Passaporte de imunidade
Considerados pelos profissionais e pesquisadores ouvidos pela DW Brasil um elemento importante no planejamento da saída da quarentena, os testes de imunidade começarão a ser feitos no Brasil em poucos dias. Eles diferem dos de infecção: enquanto estes detectam a presença do vírus, o imunológico serve para detectar a presença e a quantidade de anticorpos, e determinar quem está imune – embora não seja possível afirmar que quem já contraiu o Sars-cov-2 esteja 100% livre de uma nova contaminação.
Brasileiros de diferentes regiões farão exames, como parte de um esforço para começar a testar a população, liderado pela Universidade Federal de Pelotas (UFPel), com ao menos 12 milhões de reais do Ministério da Saúde, que também pagará pelos testes.

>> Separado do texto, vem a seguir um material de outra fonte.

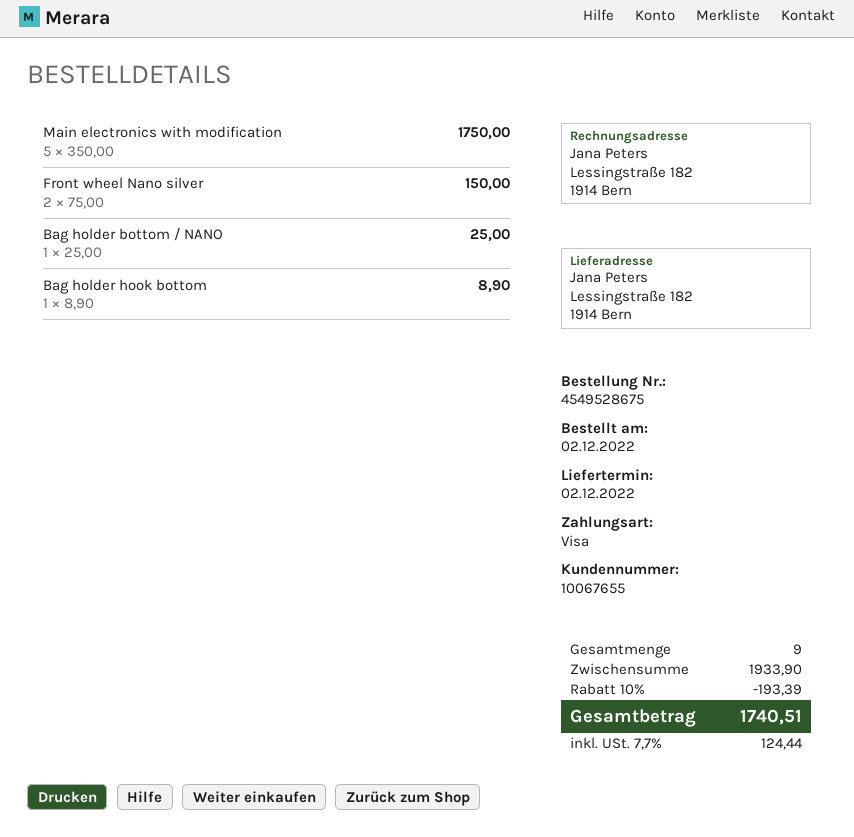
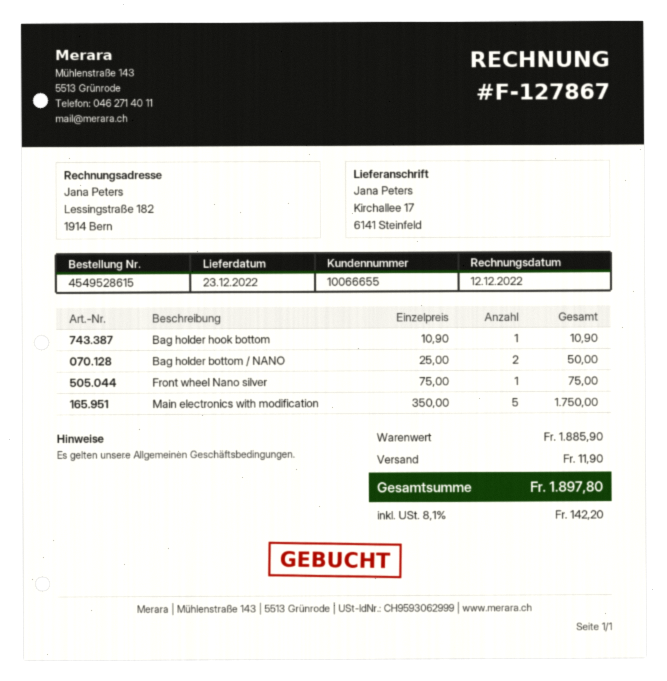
order number: 4549528675 -> 4549528615
delivery date: 2022-12-02 -> 2022-12-23
customer number: 10067655 -> 10066655
ship to: Lessingstraße 182, 1914 Bern -> Kirchallee 17, 6141 Steinfeld
Front wheel Nano silver: 2 x 75.00 = 150.00 -> 1 x 75.00 = 75.00
Bag holder bottom / NANO: 1 x 25.00 = 25.00 -> 2 x 25.00 = 50.00
Bag holder hook bottom: 1 x 8.90 = 8.90 -> 1 x 10.90 = 10.90
subtotal: 1933.90 -> 1885.90
discount: 10% = 193.39 -> none
shipping: none -> 11.90
tax: 7.7% = 124.44 -> 8.1% = 142.20
total: 1740.51 -> 1897.80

“A ideia é fazer 100 mil testes, distribuídos em três rodadas, de forma que se possa comparar a evolução da epidemia ao longo do tempo”, explica um dos coordenadores do projeto, o epidemiologista Aluísio Barros. Como numa pesquisa eleitoral, ao todo serão testados por amostragem habitantes de 133 municípios escolhidos por serem sedes de sub-regiões estaduais.
A testagem imediata de imunidade não é uma unanimidade. Para Alves, diante da falta do gargalo de exames que se tem para determinar os infectados, o Ministério da Saúde deveria estar direcionando os recursos nesse sentido. Já Reinach defende que a saída da quarentena precisa ser planejada desde já.